Segment Open

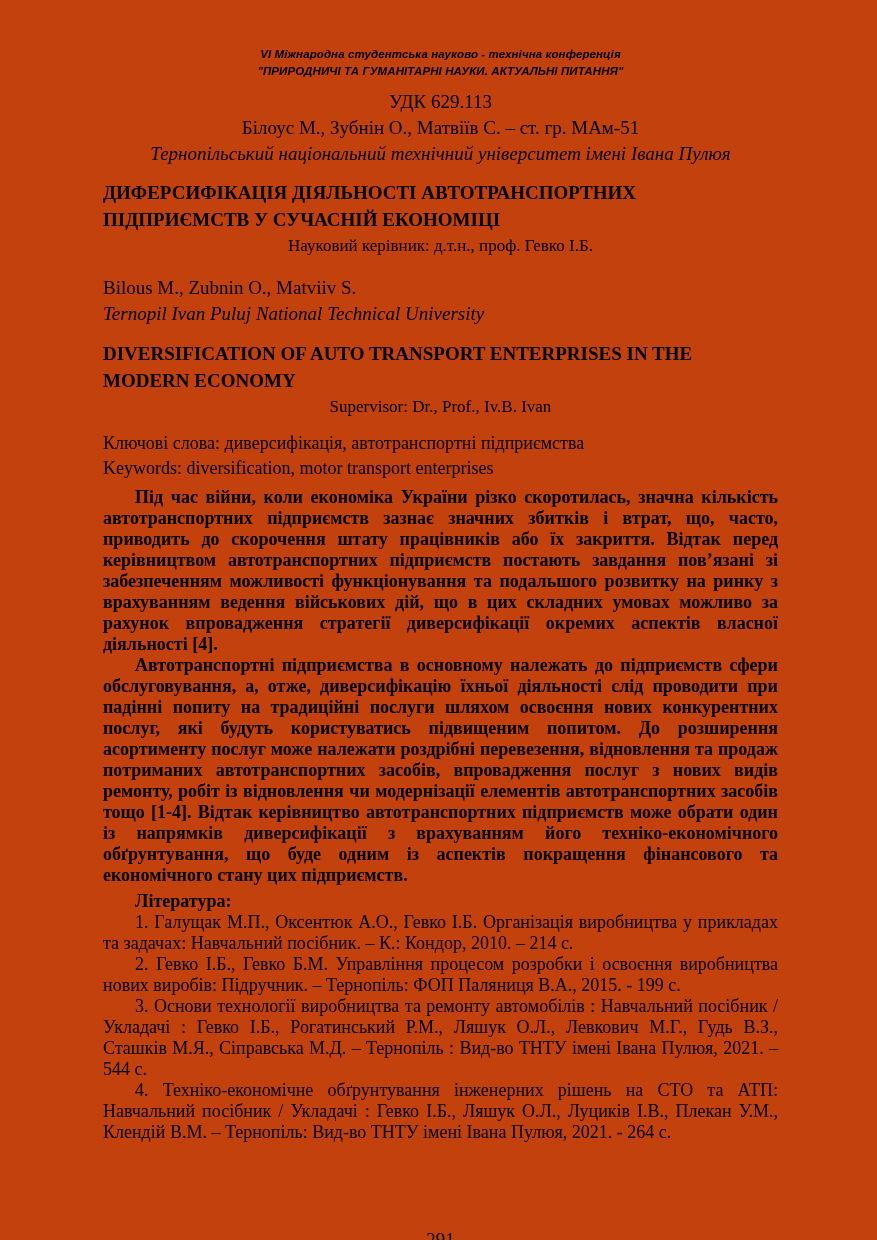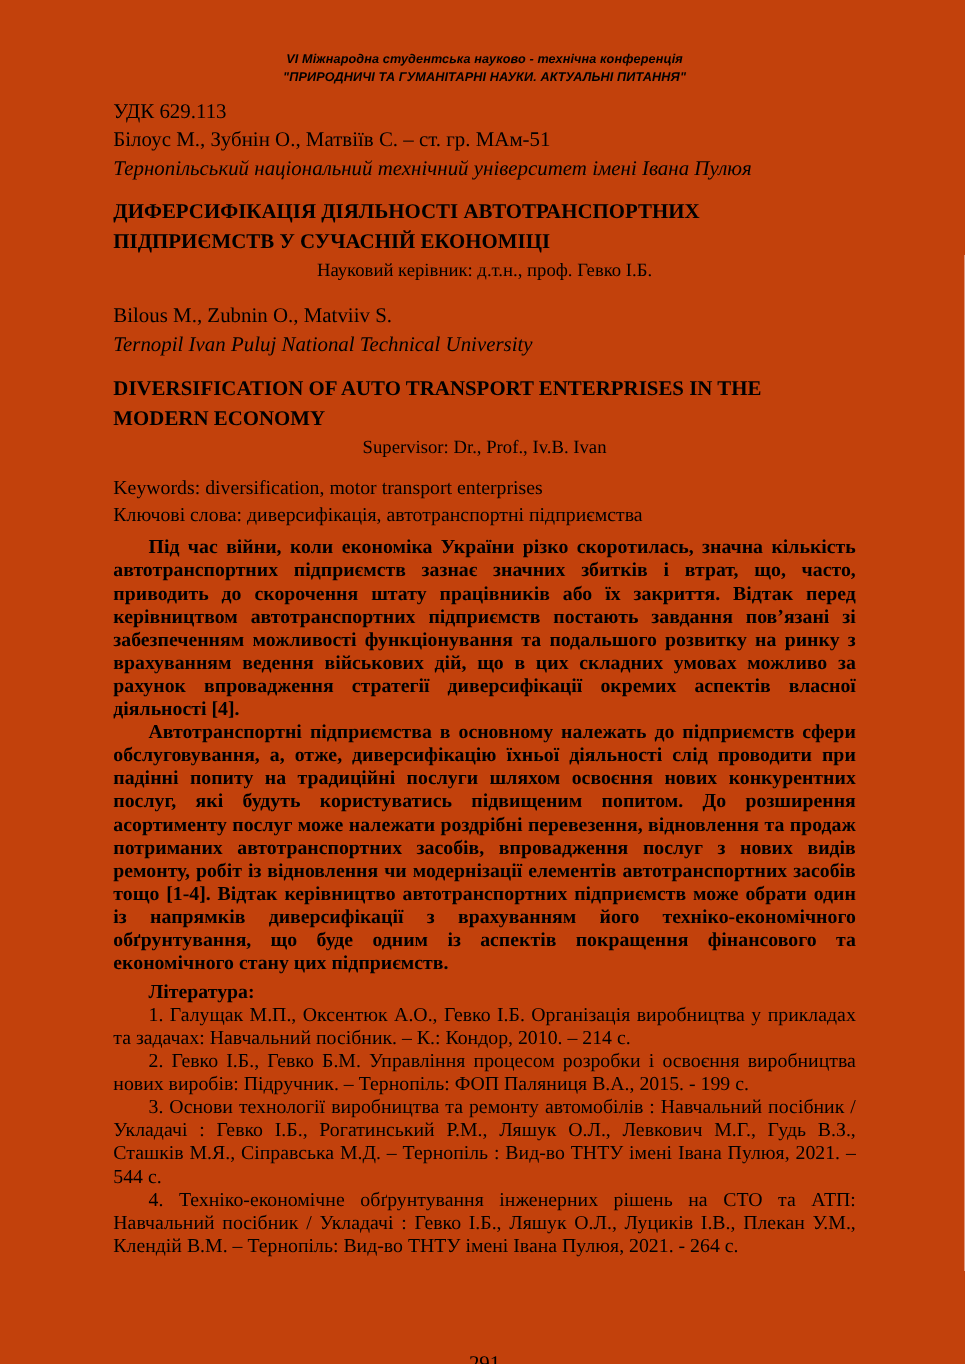--- a/index.html
+++ b/index.html
@@ -33,7 +33,7 @@
     margin-top: 9px;
     font-size: 19px;
     line-height: 26px;
-    text-align: left;
+    text-align: center;
   }
   .italic { font-style: italic; }
   .paper-title {

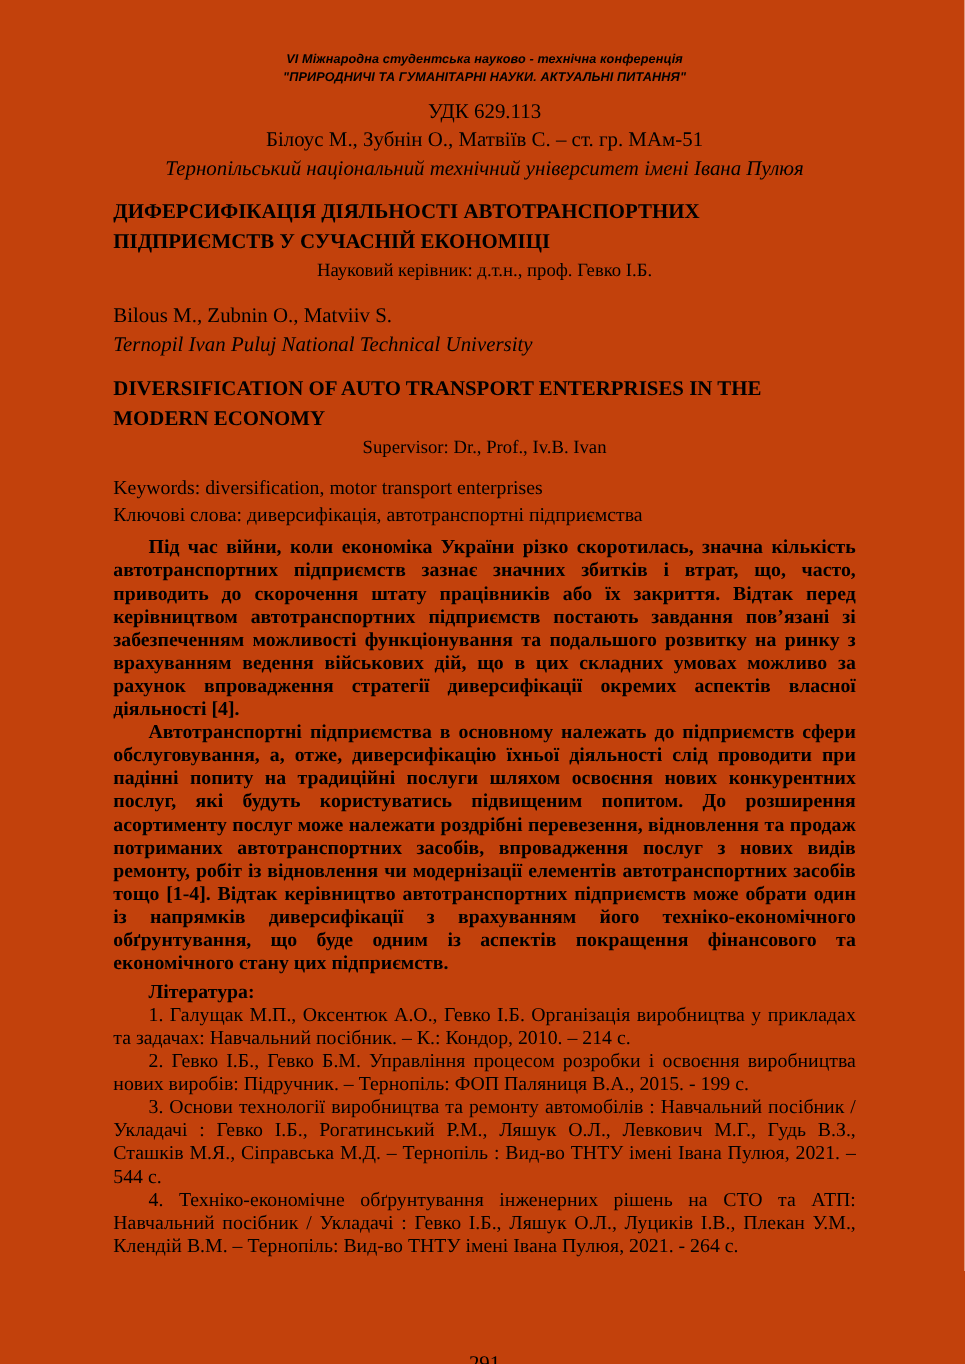--- a/index.html
+++ b/index.html
@@ -121,8 +121,8 @@
     <div class="supervisor-line">Supervisor: Dr., Prof., Iv.B. Ivan</div>
 
     <div class="keywords-block">
+      <div>Ключові слова: диверсифікація, автотранспортні підприємства</div>
       <div>Keywords: diversification, motor transport enterprises</div>
-      <div>Ключові слова: диверсифікація, автотранспортні підприємства</div>
     </div>
 
     <div class="body-text">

Segment Closed

• _EXERCISE INSTRUCTIONS_
Every line above goes into the copy unchanged; the pictures do not.

• _REPLY_
--- a/index.html
+++ b/index.html
@@ -33,7 +33,7 @@
     margin-top: 9px;
     font-size: 19px;
     line-height: 26px;
-    text-align: left;
+    text-align: center;
   }
   .italic { font-style: italic; }
   .paper-title {

--- a/index.html
+++ b/index.html
@@ -121,8 +121,8 @@
     <div class="supervisor-line">Supervisor: Dr., Prof., Iv.B. Ivan</div>
 
     <div class="keywords-block">
+      <div>Ключові слова: диверсифікація, автотранспортні підприємства</div>
       <div>Keywords: diversification, motor transport enterprises</div>
-      <div>Ключові слова: диверсифікація, автотранспортні підприємства</div>
     </div>
 
     <div class="body-text">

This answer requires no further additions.